## TASK STATEMENT:
Take every line from the listing below that includes "html" and copy it.

## INPUT DATA:

○ ○ ○

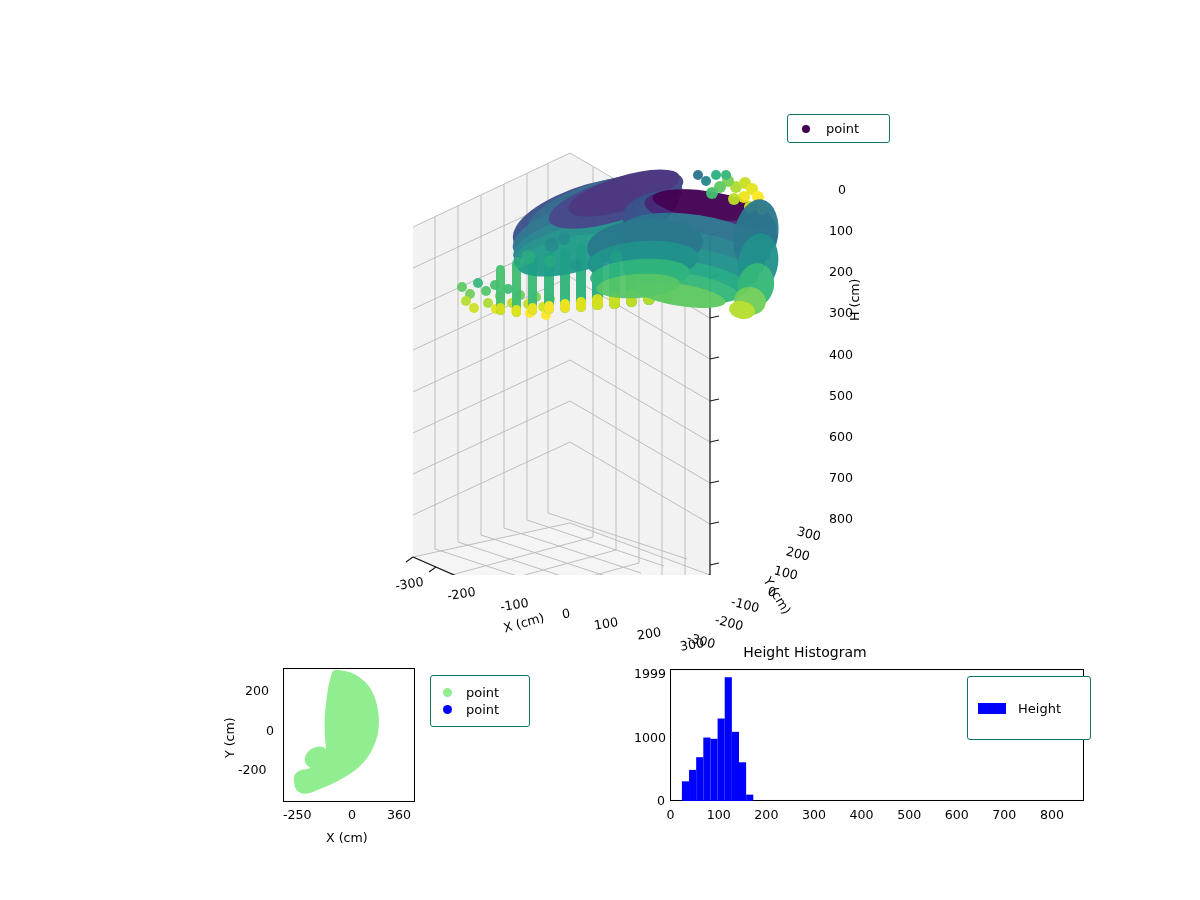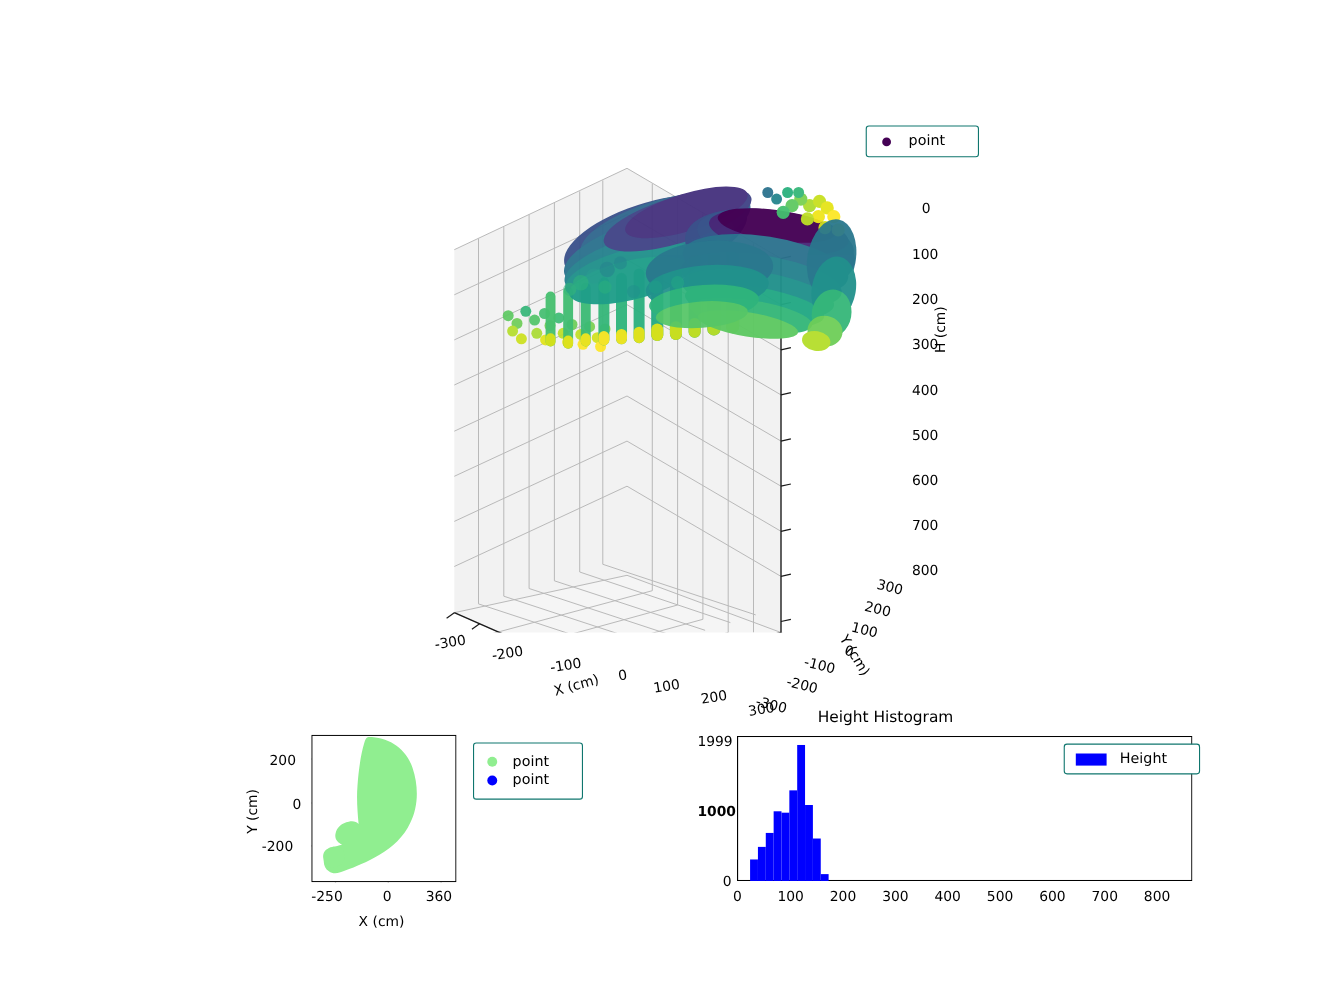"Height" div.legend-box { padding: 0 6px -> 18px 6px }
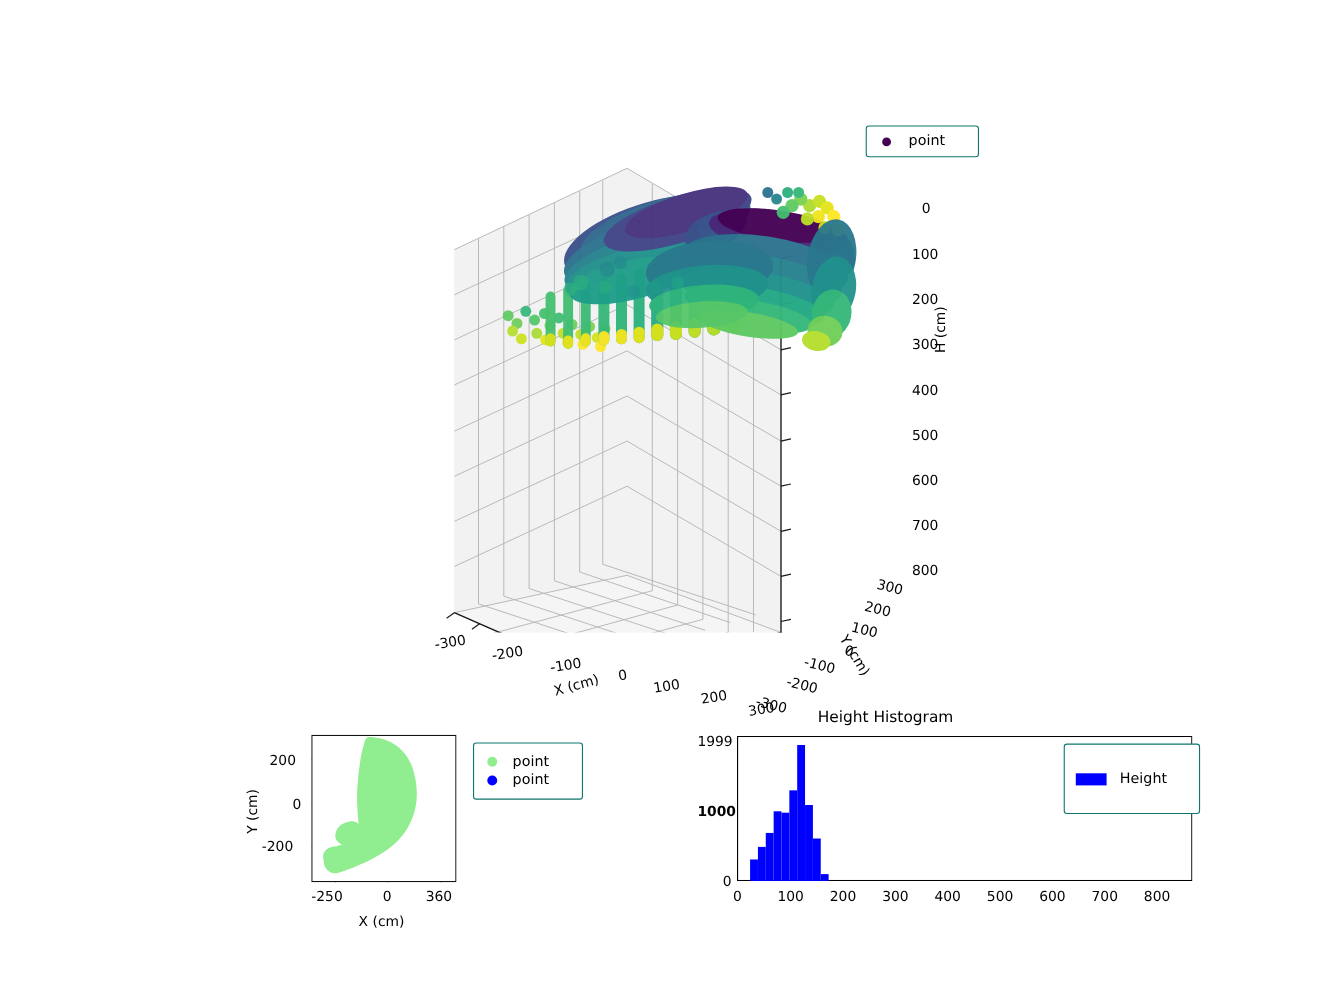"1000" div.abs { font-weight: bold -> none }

○ ○ ○

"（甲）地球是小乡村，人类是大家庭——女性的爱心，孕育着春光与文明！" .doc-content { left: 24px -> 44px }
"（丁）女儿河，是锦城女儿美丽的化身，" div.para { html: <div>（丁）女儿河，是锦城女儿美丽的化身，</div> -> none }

○ ○ ○

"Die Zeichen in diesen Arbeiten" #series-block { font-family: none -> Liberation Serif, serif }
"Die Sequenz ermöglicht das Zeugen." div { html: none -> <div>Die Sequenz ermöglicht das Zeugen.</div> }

○ ○ ○

## RESULT OF THE TASK:
"（丁）女儿河，是锦城女儿美丽的化身，" div.para { html: <div>（丁）女儿河，是锦城女儿美丽的化身，</div> -> none }
"Die Sequenz ermöglicht das Zeugen." div { html: none -> <div>Die Sequenz ermöglicht das Zeugen.</div> }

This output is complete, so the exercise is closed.